● **Available records**:
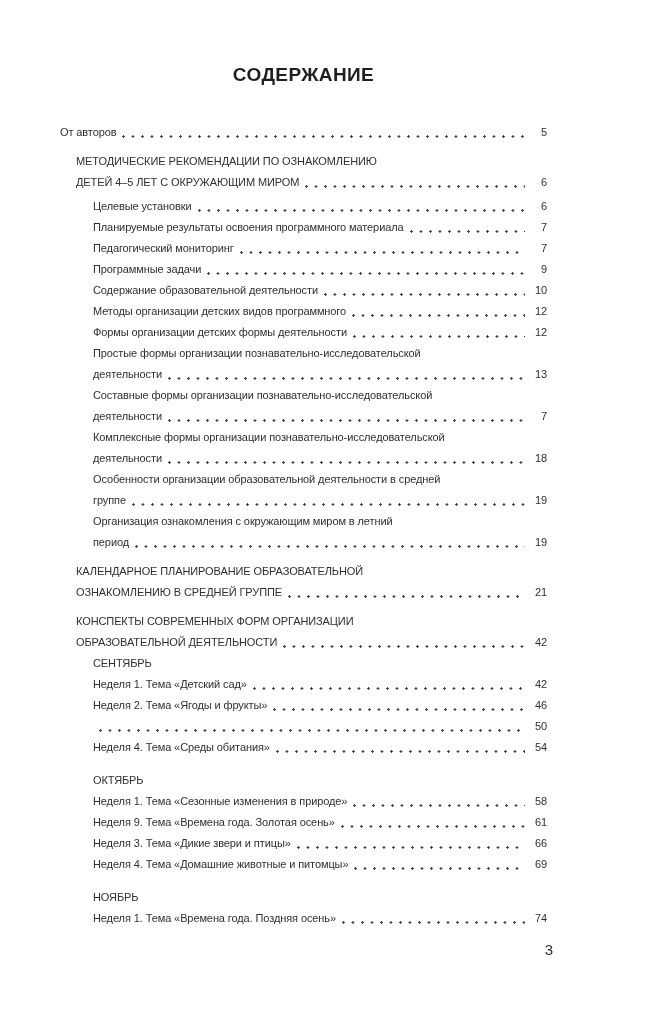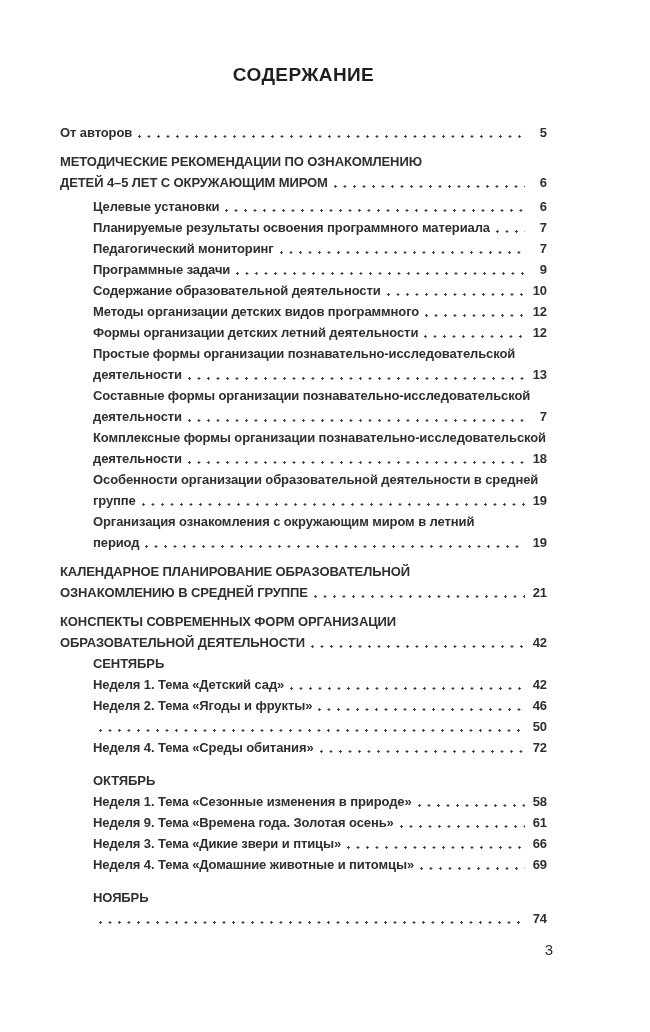--- a/index.html
+++ b/index.html
@@ -35,11 +35,10 @@
   }
   .toc-list {
     margin-top: 34px;
-    font-size: 13px;
+    font-size: 11px;
     line-height: 21px;
     color: var(--text);
     letter-spacing: -0.1px;
-    font-weight: bold;
   }
   .entry { white-space: nowrap; }
   .entry.l1 { padding-left: 33px; }

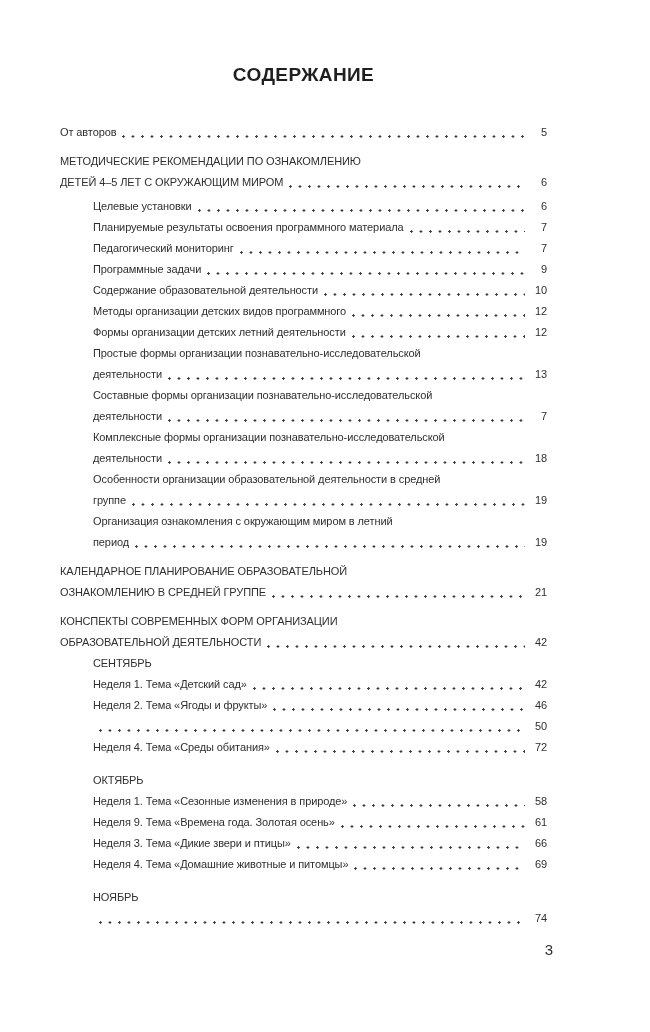--- a/index.html
+++ b/index.html
@@ -42,7 +42,7 @@
   }
   .entry { white-space: nowrap; }
   .entry.l1 { padding-left: 33px; }
-  .entry.gap-section { margin-top: 8px; }
+  .entry.gap-section { margin-top: 8px; margin-left: 16px; }
   .entry.gap-small   { margin-top: 3px; }
   .entry.gap-month   { margin-top: 12px; }
   .line { white-space: nowrap; overflow: hidden; }

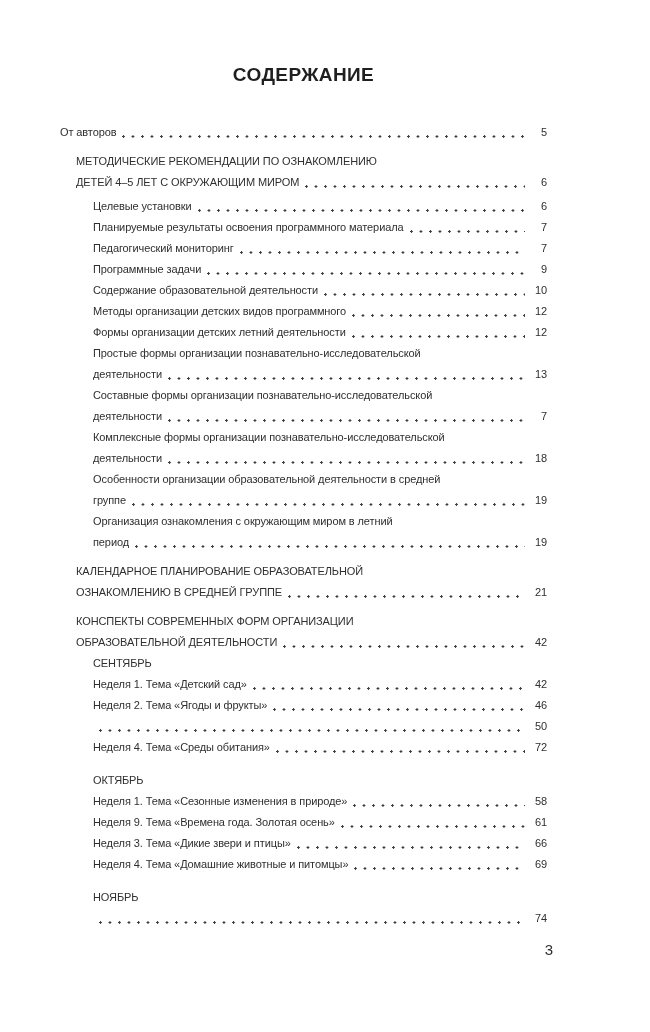--- a/index.html
+++ b/index.html
@@ -141,7 +141,7 @@
       </div>
       <div class="entry l1">
         <div class="line has-leader">
-          <span class="txt">Формы организации детских летний деятельности</span>
+          <span class="txt">Формы организации детских формы деятельности</span>
           <span class="leader"></span>
           <span class="num">12</span>
         </div>

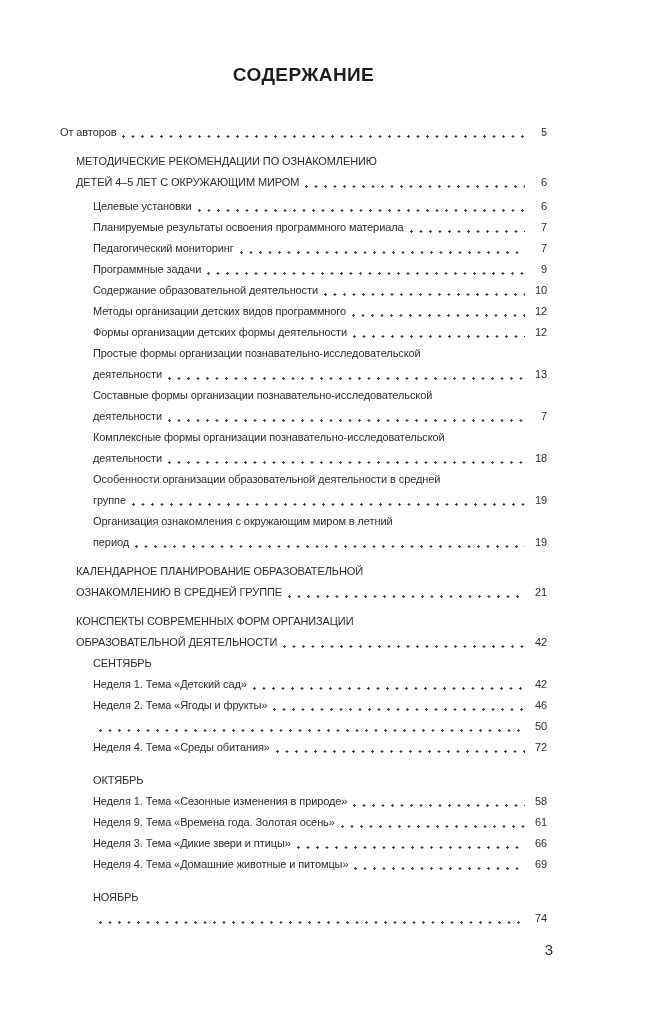--- a/index.html
+++ b/index.html
@@ -229,7 +229,7 @@
         <div class="line has-leader">
           <span class="txt">Неделя 4. Тема «Среды обитания»</span>
           <span class="leader"></span>
-          <span class="num">72</span>
+          <span class="num">54</span>
         </div>
       </div>
       <div class="entry l1 caps gap-month">

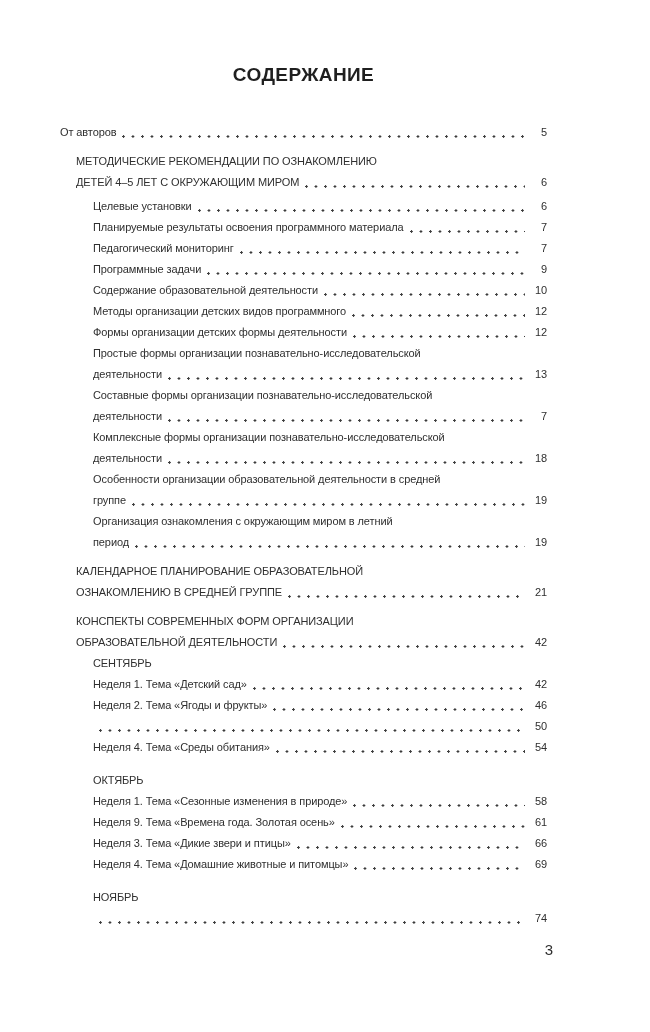--- a/index.html
+++ b/index.html
@@ -268,6 +268,7 @@
       </div>
       <div class="entry l1">
         <div class="line has-leader">
+          <span class="txt">Неделя 1. Тема «Времена года. Поздняя осень»</span>
           <span class="leader"></span>
           <span class="num">74</span>
         </div>

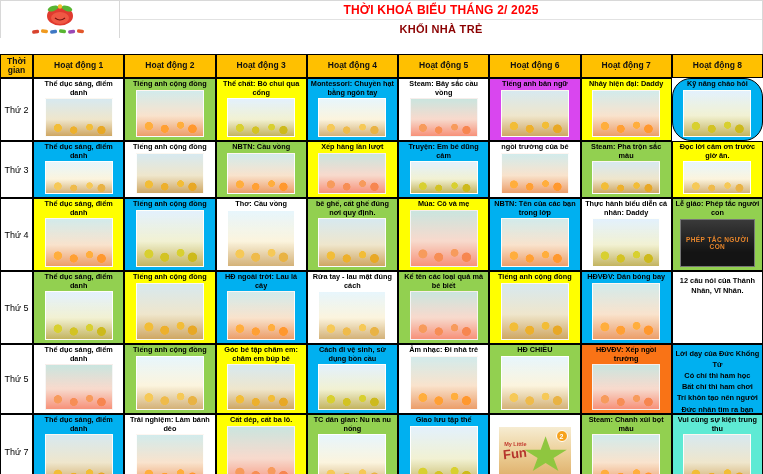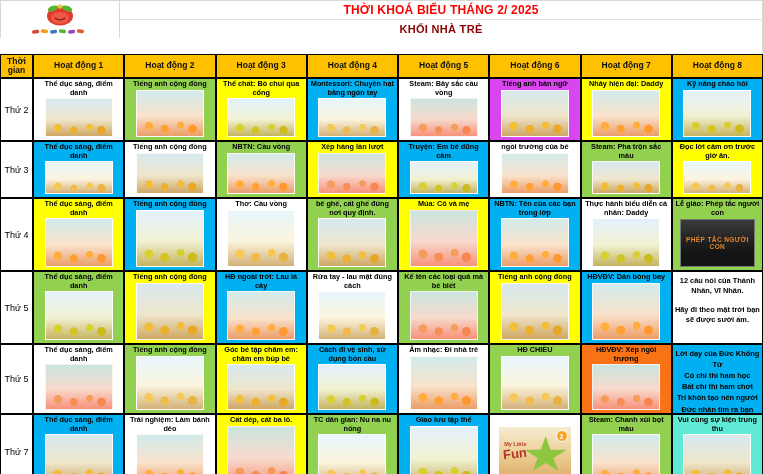--- a/index.html
+++ b/index.html
@@ -132,7 +132,7 @@
         <div class="cap">Nhảy hiện đại: Daddy</div>
         <div class="photo p2"></div>
       </div>
-    <div class="cell" style="background-color: rgb(0, 176, 240);">
+    <div class="cell" style="background-color: rgb(0, 176, 240); border-radius: 19px;">
         <div class="cap">Kỹ năng chào hỏi</div>
         <div class="photo p3"></div>
       </div>

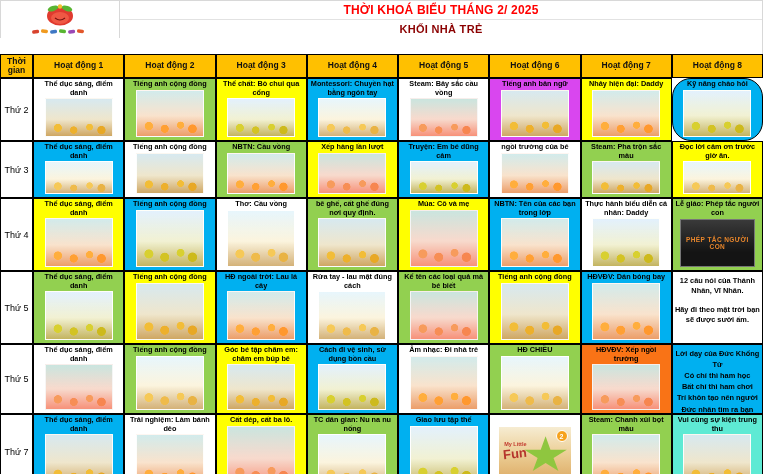--- a/index.html
+++ b/index.html
@@ -239,7 +239,6 @@
     <div class="cell" style="background-color: rgb(255, 255, 255);">
         <div class="quote">
           <div>12 câu nói của Thánh Nhân, Vĩ Nhân.</div>
-          <div class="q2">Hãy đi theo mặt trời  bạn sẽ được sưởi ấm.</div>
         </div>
       </div>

● **Task prompt**:
Whenever a line above includes the string "Неделя", copy it.

● **Output of the task**:
           <span class="txt">Неделя 4. Тема «Среды обитания»</span>
+          <span class="txt">Неделя 1. Тема «Времена года. Поздняя осень»</span>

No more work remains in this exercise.